╔══
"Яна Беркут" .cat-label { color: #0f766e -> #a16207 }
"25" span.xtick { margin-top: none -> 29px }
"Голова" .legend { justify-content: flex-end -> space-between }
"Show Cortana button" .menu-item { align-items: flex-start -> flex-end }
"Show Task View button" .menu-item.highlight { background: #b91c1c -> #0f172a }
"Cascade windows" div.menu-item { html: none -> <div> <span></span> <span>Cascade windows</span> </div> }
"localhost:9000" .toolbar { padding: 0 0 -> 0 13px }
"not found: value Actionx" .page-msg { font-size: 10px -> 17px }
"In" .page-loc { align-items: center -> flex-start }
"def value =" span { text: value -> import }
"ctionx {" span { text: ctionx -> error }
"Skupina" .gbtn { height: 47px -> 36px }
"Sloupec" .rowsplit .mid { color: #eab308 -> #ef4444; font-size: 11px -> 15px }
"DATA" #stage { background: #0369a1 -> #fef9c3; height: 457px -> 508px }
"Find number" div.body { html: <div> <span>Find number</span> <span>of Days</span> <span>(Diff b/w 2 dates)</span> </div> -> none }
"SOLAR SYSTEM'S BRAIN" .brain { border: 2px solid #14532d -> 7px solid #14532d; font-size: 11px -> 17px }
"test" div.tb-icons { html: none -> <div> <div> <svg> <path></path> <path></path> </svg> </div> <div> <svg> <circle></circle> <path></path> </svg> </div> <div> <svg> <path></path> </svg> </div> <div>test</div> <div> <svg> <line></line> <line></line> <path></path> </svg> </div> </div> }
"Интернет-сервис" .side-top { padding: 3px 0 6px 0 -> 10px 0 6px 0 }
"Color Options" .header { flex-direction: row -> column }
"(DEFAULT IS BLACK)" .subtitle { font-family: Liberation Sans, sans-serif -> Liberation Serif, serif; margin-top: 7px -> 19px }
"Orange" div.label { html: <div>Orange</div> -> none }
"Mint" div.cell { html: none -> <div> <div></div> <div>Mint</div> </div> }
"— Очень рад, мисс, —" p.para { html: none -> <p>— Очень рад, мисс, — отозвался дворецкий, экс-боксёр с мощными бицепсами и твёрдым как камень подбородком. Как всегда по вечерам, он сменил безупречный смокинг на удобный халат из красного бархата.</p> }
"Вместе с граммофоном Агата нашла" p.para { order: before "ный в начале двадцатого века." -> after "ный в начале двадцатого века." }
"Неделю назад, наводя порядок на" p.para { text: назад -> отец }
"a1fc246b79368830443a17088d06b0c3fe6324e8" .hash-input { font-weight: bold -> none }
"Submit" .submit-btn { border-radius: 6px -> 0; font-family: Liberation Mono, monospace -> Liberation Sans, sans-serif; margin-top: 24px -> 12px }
╚══
# Exercise brief:
Every line in the data above that contains the word "Sans" should be copied.

# The completed task:
"(DEFAULT IS BLACK)" .subtitle { font-family: Liberation Sans, sans-serif -> Liberation Serif, serif; margin-top: 7px -> 19px }
"Submit" .submit-btn { border-radius: 6px -> 0; font-family: Liberation Mono, monospace -> Liberation Sans, sans-serif; margin-top: 24px -> 12px }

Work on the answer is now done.